Material supplied: Begin

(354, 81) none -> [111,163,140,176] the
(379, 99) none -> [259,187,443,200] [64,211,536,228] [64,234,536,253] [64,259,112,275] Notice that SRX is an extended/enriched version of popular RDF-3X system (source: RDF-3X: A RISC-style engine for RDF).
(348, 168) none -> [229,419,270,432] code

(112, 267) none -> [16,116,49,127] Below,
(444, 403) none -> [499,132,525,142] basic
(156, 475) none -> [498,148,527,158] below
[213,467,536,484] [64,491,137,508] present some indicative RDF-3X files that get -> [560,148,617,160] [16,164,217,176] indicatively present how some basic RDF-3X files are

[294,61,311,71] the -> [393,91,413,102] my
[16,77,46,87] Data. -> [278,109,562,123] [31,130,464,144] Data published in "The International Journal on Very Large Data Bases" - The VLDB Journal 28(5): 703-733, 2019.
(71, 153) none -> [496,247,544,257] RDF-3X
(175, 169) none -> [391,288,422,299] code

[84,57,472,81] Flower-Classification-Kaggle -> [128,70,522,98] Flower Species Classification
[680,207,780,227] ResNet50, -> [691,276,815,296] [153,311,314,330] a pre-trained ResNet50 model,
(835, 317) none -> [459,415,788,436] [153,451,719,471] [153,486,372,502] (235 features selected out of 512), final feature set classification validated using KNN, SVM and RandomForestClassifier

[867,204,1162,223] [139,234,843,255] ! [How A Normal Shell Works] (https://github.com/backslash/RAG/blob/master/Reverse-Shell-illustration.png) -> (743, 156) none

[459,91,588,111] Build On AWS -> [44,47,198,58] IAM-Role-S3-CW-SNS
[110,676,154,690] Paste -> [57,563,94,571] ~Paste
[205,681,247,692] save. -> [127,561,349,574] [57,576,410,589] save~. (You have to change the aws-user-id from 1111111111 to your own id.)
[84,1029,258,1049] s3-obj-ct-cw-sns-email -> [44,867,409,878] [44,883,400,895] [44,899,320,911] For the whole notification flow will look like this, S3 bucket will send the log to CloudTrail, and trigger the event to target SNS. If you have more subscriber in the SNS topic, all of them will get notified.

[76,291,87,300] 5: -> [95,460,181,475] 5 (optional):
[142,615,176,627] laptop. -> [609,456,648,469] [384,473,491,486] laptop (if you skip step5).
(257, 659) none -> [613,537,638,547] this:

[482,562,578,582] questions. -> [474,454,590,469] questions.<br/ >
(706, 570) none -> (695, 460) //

Material supplied: End

> [Problem] All entries above are to be copied exactly, with none left out.

> [Answer to the exercise]
(354, 81) none -> [111,163,140,176] the
(379, 99) none -> [259,187,443,200] [64,211,536,228] [64,234,536,253] [64,259,112,275] Notice that SRX is an extended/enriched version of popular RDF-3X system (source: RDF-3X: A RISC-style engine for RDF).
(348, 168) none -> [229,419,270,432] code

(112, 267) none -> [16,116,49,127] Below,
(444, 403) none -> [499,132,525,142] basic
(156, 475) none -> [498,148,527,158] below
[213,467,536,484] [64,491,137,508] present some indicative RDF-3X files that get -> [560,148,617,160] [16,164,217,176] indicatively present how some basic RDF-3X files are

[294,61,311,71] the -> [393,91,413,102] my
[16,77,46,87] Data. -> [278,109,562,123] [31,130,464,144] Data published in "The International Journal on Very Large Data Bases" - The VLDB Journal 28(5): 703-733, 2019.
(71, 153) none -> [496,247,544,257] RDF-3X
(175, 169) none -> [391,288,422,299] code

[84,57,472,81] Flower-Classification-Kaggle -> [128,70,522,98] Flower Species Classification
[680,207,780,227] ResNet50, -> [691,276,815,296] [153,311,314,330] a pre-trained ResNet50 model,
(835, 317) none -> [459,415,788,436] [153,451,719,471] [153,486,372,502] (235 features selected out of 512), final feature set classification validated using KNN, SVM and RandomForestClassifier

[867,204,1162,223] [139,234,843,255] ! [How A Normal Shell Works] (https://github.com/backslash/RAG/blob/master/Reverse-Shell-illustration.png) -> (743, 156) none

[459,91,588,111] Build On AWS -> [44,47,198,58] IAM-Role-S3-CW-SNS
[110,676,154,690] Paste -> [57,563,94,571] ~Paste
[205,681,247,692] save. -> [127,561,349,574] [57,576,410,589] save~. (You have to change the aws-user-id from 1111111111 to your own id.)
[84,1029,258,1049] s3-obj-ct-cw-sns-email -> [44,867,409,878] [44,883,400,895] [44,899,320,911] For the whole notification flow will look like this, S3 bucket will send the log to CloudTrail, and trigger the event to target SNS. If you have more subscriber in the SNS topic, all of them will get notified.

[76,291,87,300] 5: -> [95,460,181,475] 5 (optional):
[142,615,176,627] laptop. -> [609,456,648,469] [384,473,491,486] laptop (if you skip step5).
(257, 659) none -> [613,537,638,547] this:

[482,562,578,582] questions. -> [474,454,590,469] questions.<br/ >
(706, 570) none -> (695, 460) //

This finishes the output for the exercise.